**Activity**
Lines containing the word "italic" are to be copied from the data below.

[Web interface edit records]
========
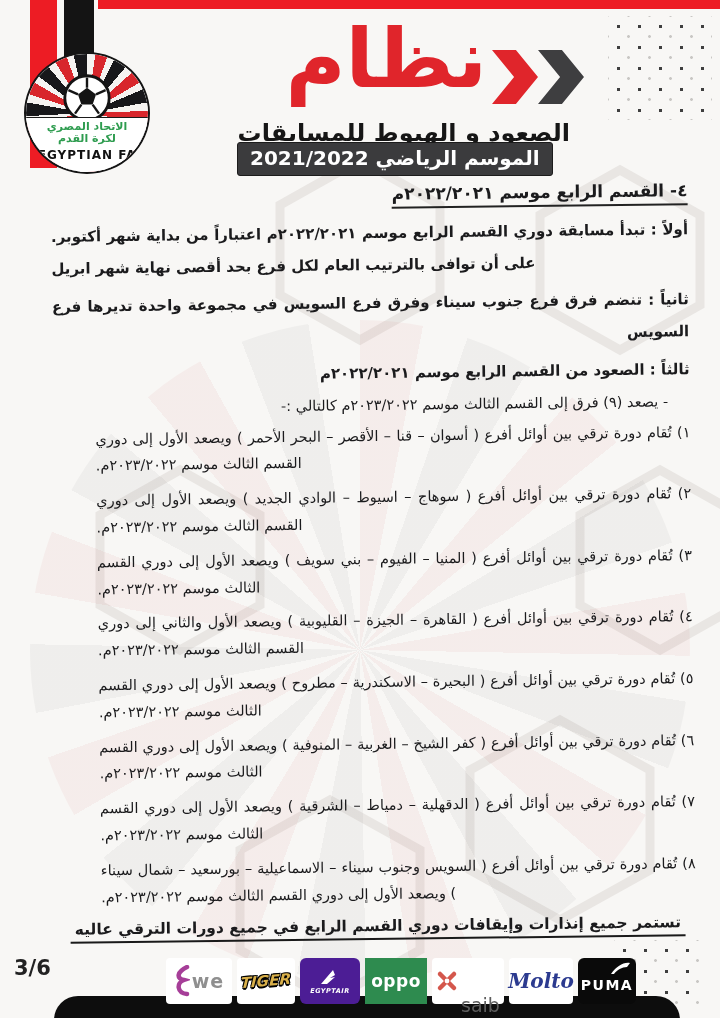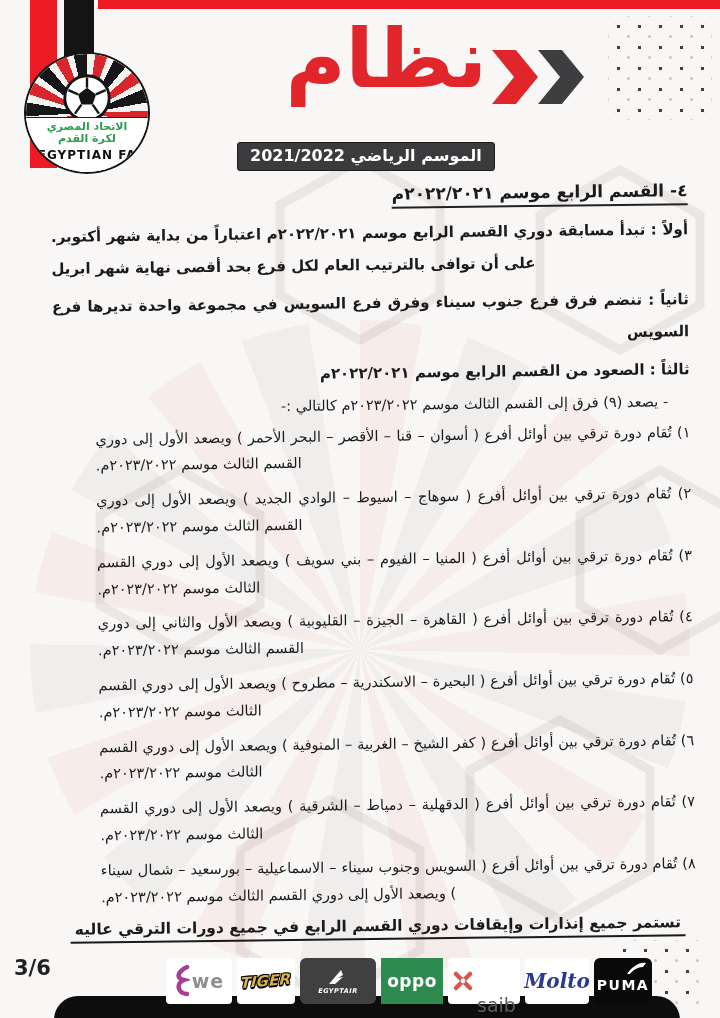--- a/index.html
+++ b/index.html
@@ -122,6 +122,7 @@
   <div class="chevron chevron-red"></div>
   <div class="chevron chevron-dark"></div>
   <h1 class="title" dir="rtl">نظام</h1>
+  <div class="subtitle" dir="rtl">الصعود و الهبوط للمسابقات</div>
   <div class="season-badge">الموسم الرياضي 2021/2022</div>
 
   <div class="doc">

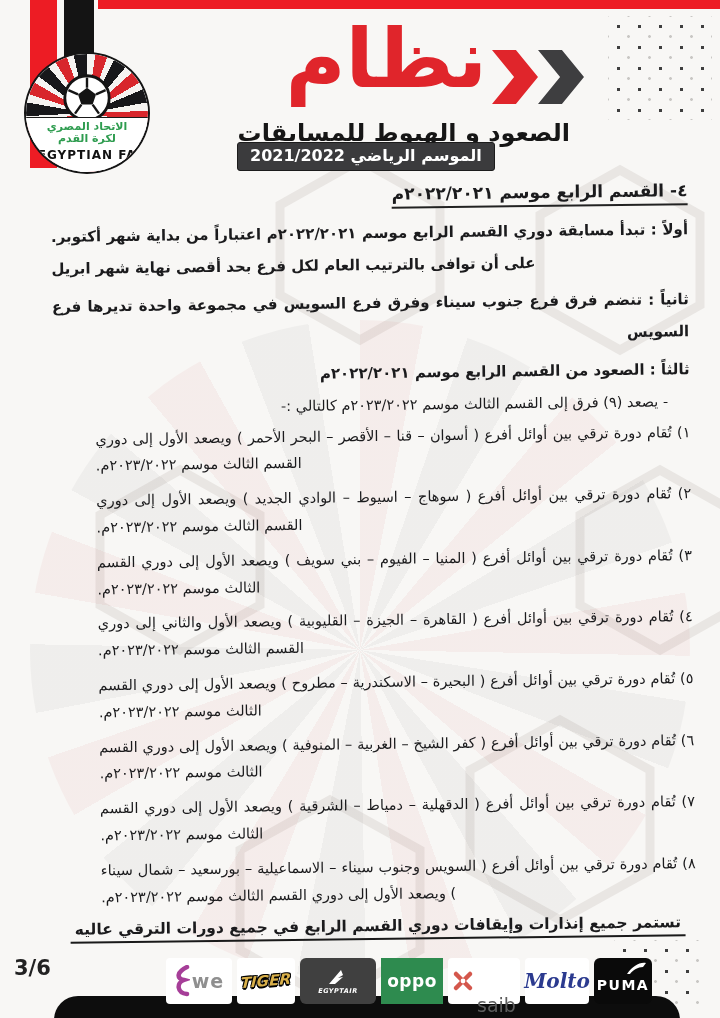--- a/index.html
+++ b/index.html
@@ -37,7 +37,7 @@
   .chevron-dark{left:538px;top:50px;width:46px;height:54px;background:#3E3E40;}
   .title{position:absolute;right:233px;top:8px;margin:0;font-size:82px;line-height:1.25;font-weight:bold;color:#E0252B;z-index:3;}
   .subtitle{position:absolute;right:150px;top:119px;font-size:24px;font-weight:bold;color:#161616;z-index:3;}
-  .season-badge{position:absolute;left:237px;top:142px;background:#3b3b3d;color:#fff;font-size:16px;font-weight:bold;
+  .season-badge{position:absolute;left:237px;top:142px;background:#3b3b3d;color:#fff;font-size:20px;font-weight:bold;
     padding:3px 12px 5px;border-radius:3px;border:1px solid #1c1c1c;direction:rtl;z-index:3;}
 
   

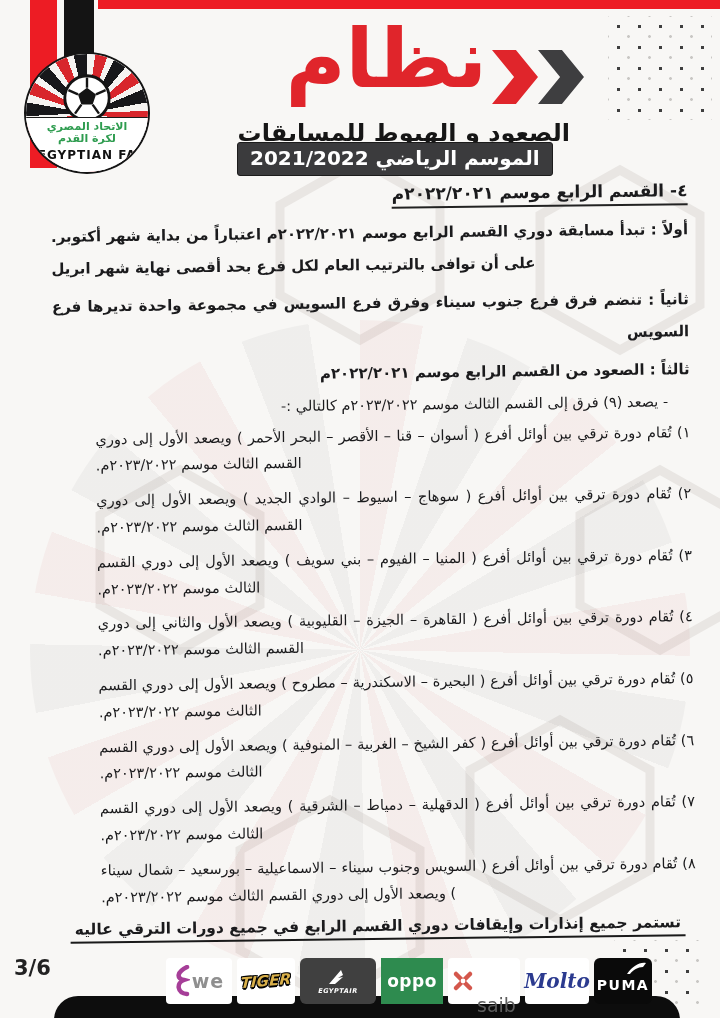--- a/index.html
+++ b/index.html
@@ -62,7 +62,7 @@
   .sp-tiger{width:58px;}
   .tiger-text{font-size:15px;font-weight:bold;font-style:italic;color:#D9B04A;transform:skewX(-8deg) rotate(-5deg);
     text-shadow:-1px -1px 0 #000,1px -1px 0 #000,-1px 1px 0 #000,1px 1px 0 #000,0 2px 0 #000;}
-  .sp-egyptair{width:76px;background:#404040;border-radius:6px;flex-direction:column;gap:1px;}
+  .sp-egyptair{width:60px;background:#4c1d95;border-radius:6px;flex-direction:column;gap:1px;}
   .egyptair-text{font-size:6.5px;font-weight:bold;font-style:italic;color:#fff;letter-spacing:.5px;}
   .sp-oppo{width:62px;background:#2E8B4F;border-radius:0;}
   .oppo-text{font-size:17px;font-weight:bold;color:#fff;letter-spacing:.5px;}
========
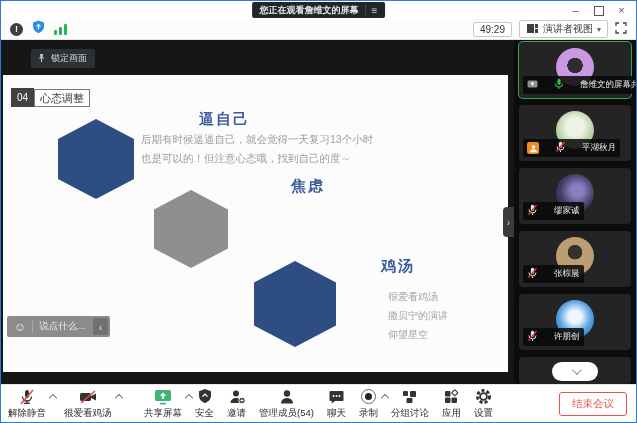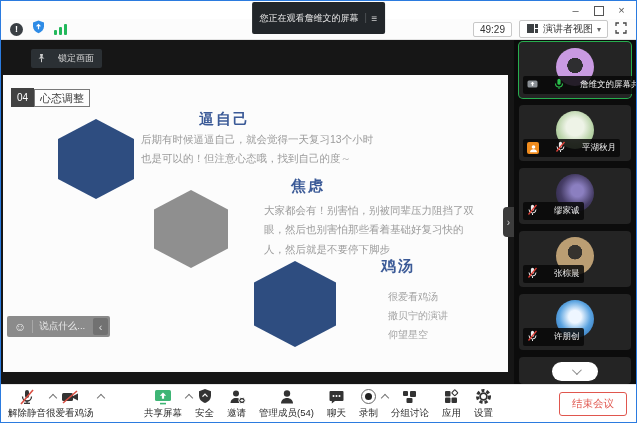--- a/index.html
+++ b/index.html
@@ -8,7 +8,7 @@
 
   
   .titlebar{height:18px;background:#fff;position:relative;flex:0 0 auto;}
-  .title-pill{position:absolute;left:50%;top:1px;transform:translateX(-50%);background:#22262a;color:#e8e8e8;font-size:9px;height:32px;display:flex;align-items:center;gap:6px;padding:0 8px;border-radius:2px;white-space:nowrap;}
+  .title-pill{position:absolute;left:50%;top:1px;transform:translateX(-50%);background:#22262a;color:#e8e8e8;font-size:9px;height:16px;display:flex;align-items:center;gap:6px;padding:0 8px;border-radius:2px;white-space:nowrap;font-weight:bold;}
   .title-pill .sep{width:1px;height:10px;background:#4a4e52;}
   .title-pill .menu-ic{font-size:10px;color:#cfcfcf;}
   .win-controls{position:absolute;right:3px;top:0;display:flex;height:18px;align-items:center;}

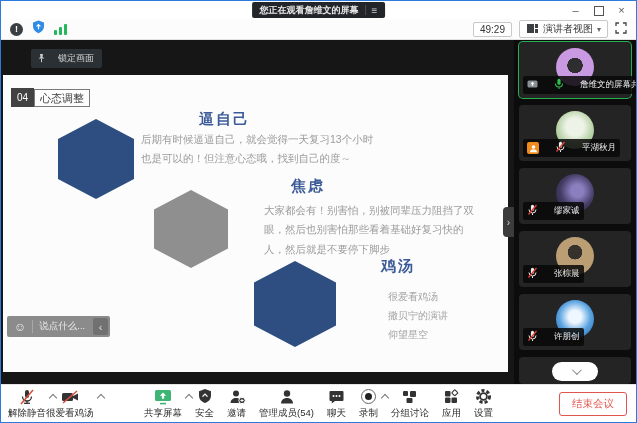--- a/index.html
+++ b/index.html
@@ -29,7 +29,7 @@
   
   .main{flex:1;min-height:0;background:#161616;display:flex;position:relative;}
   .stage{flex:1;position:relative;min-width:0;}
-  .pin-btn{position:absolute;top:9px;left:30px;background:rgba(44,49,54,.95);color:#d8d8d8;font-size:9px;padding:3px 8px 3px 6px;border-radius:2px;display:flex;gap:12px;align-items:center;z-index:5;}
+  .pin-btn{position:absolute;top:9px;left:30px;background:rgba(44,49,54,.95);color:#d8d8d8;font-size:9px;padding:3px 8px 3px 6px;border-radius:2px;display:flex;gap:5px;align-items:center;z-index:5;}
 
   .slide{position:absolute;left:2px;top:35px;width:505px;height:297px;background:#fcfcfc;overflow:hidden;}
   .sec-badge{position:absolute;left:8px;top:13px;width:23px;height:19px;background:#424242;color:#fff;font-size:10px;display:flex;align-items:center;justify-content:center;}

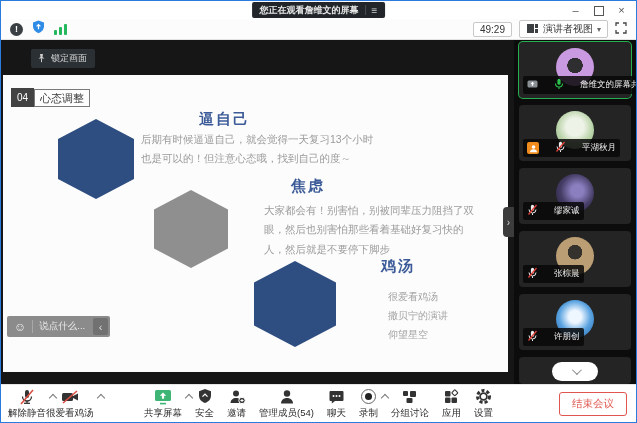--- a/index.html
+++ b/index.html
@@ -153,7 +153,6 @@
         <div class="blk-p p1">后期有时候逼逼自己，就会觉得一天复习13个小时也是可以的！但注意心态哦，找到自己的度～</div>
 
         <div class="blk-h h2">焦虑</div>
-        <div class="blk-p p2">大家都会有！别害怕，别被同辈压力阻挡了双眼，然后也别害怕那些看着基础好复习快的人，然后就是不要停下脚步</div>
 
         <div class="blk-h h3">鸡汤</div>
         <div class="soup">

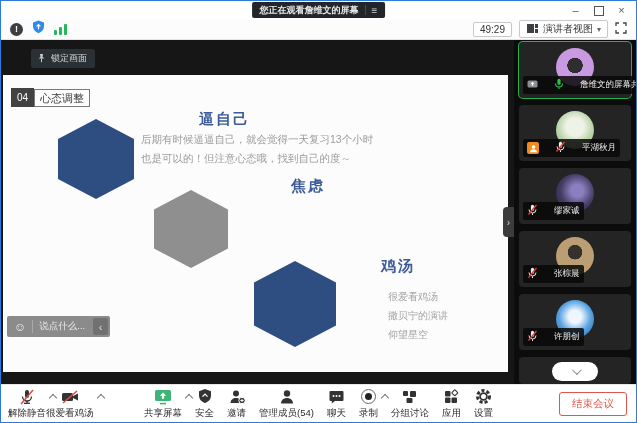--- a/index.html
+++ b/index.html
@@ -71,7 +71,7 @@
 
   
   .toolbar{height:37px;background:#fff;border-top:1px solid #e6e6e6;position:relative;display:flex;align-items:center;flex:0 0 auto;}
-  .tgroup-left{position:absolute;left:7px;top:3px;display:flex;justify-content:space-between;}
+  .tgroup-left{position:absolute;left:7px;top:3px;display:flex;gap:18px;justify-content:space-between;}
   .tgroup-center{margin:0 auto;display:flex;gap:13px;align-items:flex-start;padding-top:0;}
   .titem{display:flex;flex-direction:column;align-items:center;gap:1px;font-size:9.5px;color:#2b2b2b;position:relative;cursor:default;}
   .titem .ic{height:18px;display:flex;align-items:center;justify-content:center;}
========
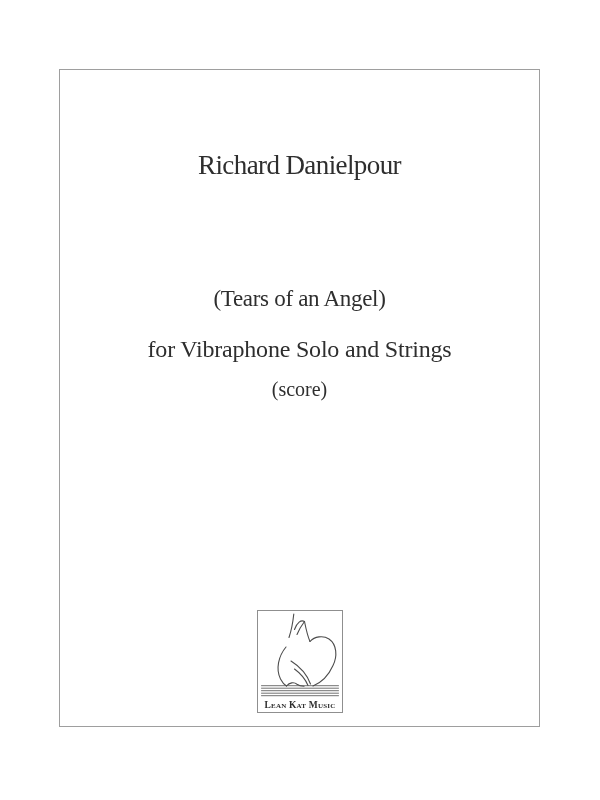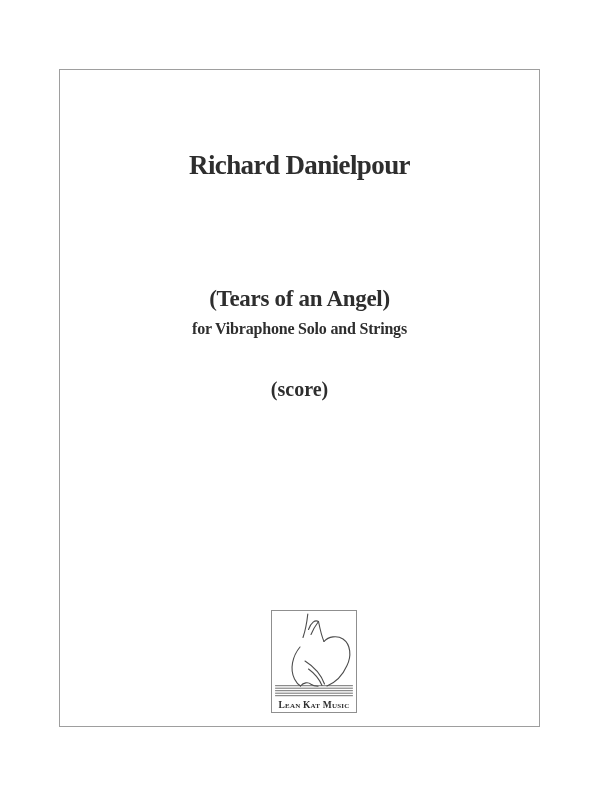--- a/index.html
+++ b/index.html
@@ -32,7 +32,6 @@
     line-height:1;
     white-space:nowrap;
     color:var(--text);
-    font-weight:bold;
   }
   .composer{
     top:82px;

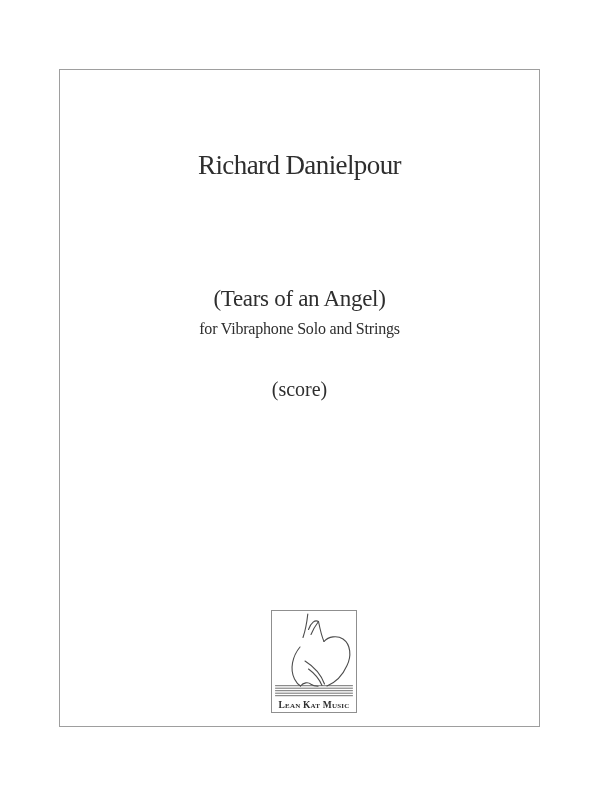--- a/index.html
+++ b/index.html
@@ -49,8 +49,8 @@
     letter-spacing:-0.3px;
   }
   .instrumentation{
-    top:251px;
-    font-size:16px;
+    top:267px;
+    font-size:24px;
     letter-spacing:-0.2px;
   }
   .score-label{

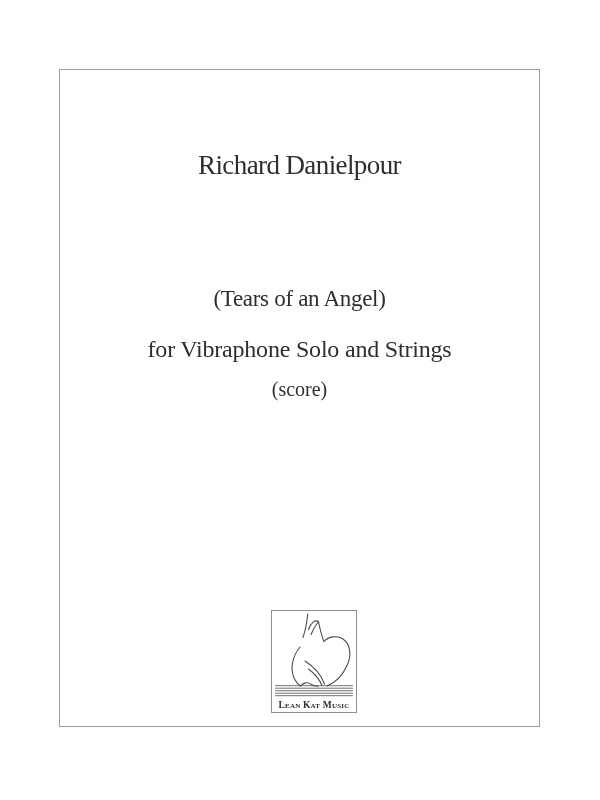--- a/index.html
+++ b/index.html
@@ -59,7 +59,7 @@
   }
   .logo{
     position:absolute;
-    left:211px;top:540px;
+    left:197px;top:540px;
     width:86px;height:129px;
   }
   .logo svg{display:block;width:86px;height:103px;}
========
**Response to the task**
   .tiger-text{font-size:15px;font-weight:bold;font-style:italic;color:#D9B04A;transform:skewX(-8deg) rotate(-5deg);
   .egyptair-text{font-size:6.5px;font-weight:bold;font-style:italic;color:#fff;letter-spacing:.5px;}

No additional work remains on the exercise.